In that press conference, Salonga declared his intention to lead in the revival of the Liberal Party, which hibernated after the 1982 death of Gerry Roxas (he died of liver cancer) and 1983 murder of Ninoy Aquino.

He was the natural choice to lead the LP; no one among the leading party leaders had the national stature to assume its leadership.

But what stuck into my mind during that fateful press conference was Salonga’s declaration that when the US–Philippines Military Bases Agreement ended in 1992, the Americans had no choice but to leave. Salonga did not engage in double talk. He just laid down the basic arguments.

I did not have the prescience at that time to see the wisdom of his words. In hindsight, which is always 20/20, what Salonga said during that press conference would become the basis of his own opposition against moves to extend the military bases agreement beyond 1992. Salonga was already the man of the hour during those days on the US bases issue. He won.

As the opposition against the Marcos dictatorship raged during those days, Salonga was among those who worked for the ascent of Cory Aquino to become the candidate of the unified opposition against Marcos in the fateful 1986 “snap” presidential elections.

The LP was not strong to show political muscles during those days, but under his leadership, it coalesced with other democratic forces to ensure fighting chances for the Cory Aquino–Doy Laurel ticket.

Salonga was the natural choice to head the Presidential Commission on Good Government (PCGG), when the Cory Aquino government assumed power by virtue of the 1986 EDSA People Power Revolution. He was an expert of international law, which is very important in the Philippine government claims over the illicit wealth stashed here and abroad by the Marcoses, cronies, and ilk.

The PCGG, largely under Salonga’s leadership succeeded in giving a perspective on the Marcos kleptocratic rule. I covered the PCGG during those days. In one press conference, Salonga gave the magnitude of the ill-gotten wealth of the Marcoses and cronies at between $5 billion to $10 billion. This has become the operational premise of the entire recovery efforts.
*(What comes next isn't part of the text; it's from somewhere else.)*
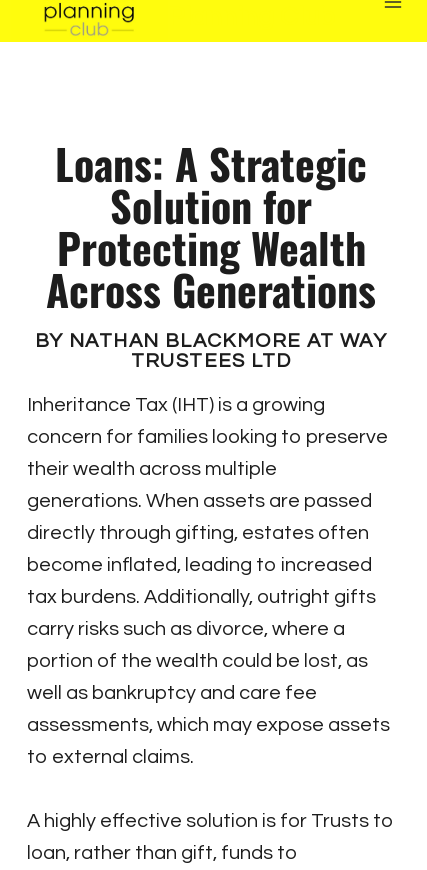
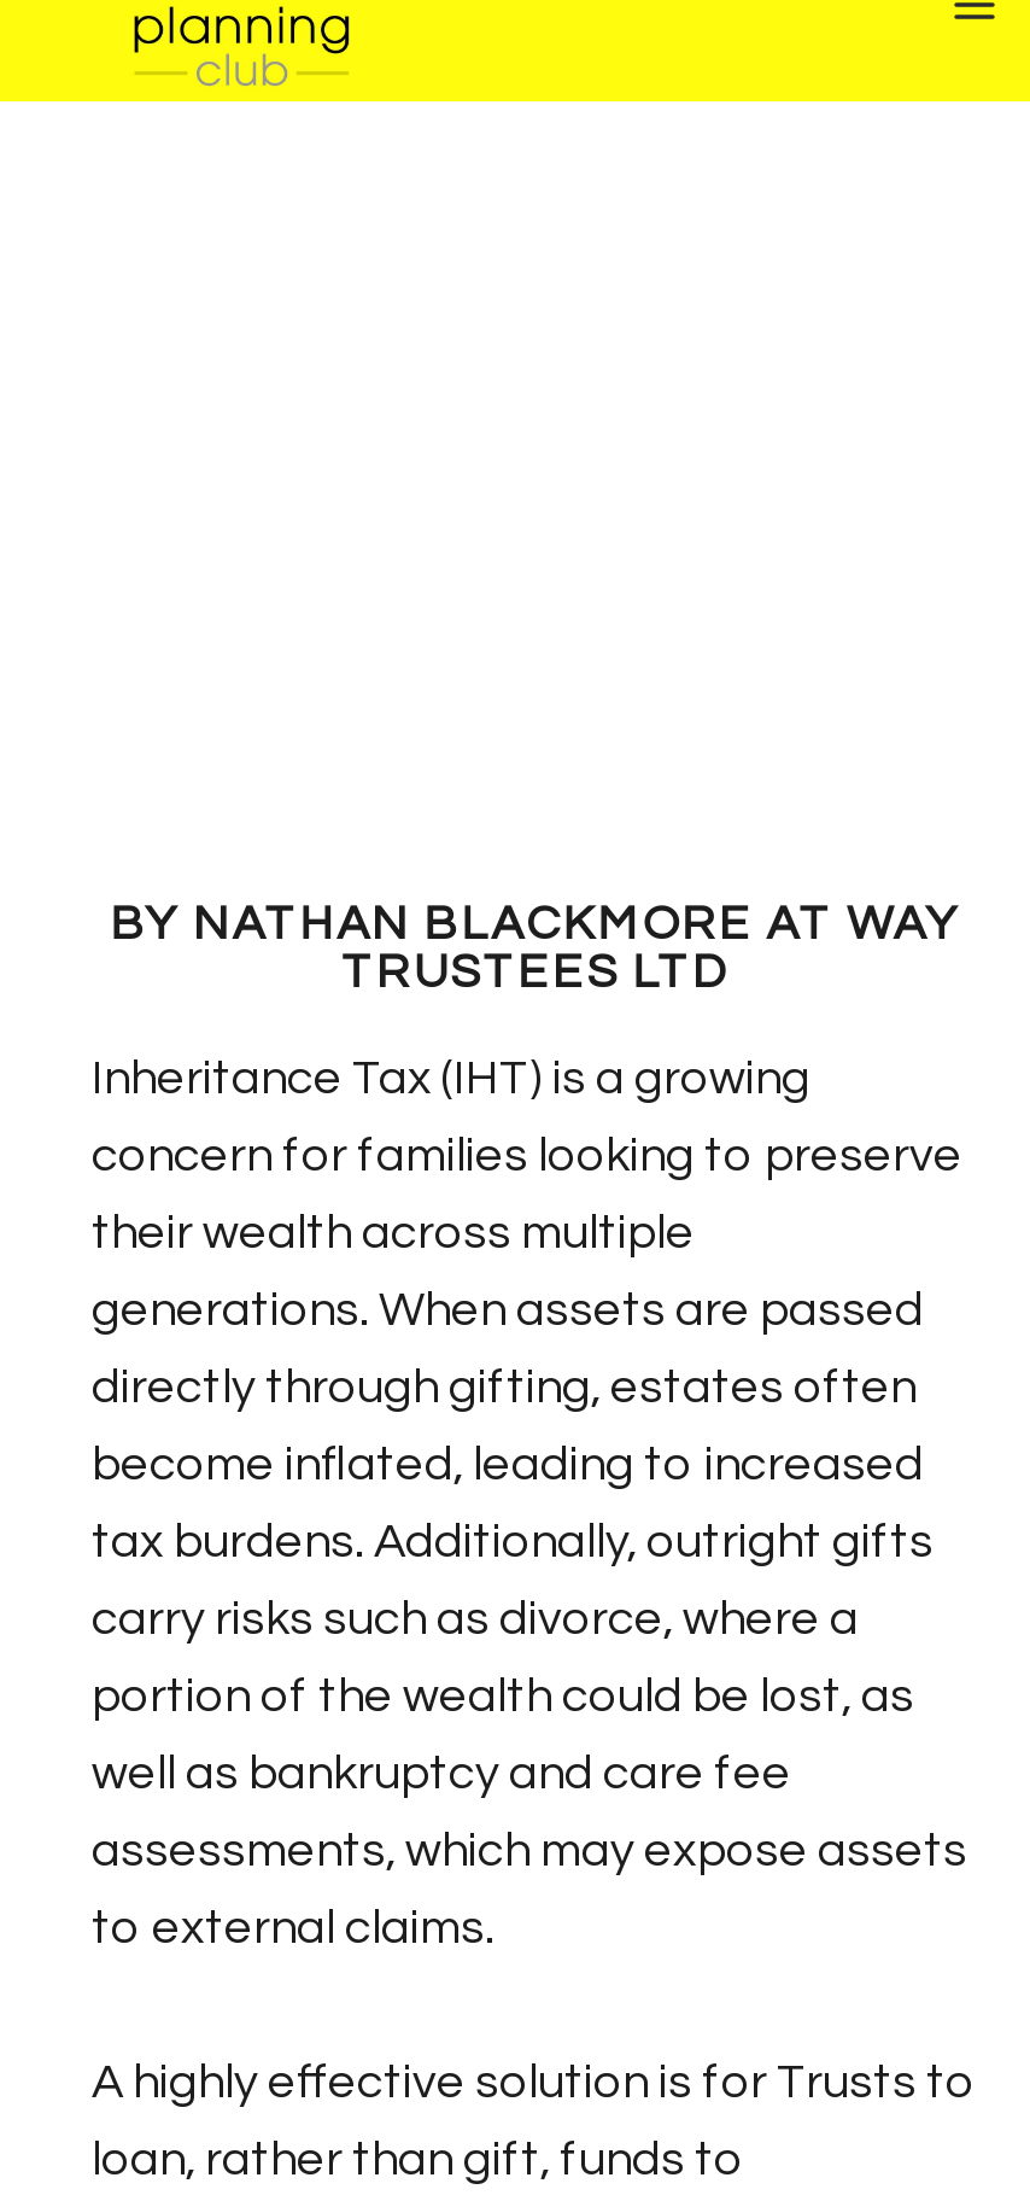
[46,132,376,320] Loans: A Strategic | Solution for | Protecting Wealth | Across Generations -> none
Salonga stayed only a year at the PCGG, after which, he was elected to the Senate to become the first Senate president in the post-Marcos era. But Salonga could be credited for providing the seminal ideas and building blocks of the entire recovery efforts.

Salonga provided the direction and clarity of thought for the recovery efforts. It success lies on the fact that the Philippine government, through the PCGG, has recovered after 30 years a total of P170 billion in cash from those illegally acquired assets of the toppled dictator, his family, and cronies.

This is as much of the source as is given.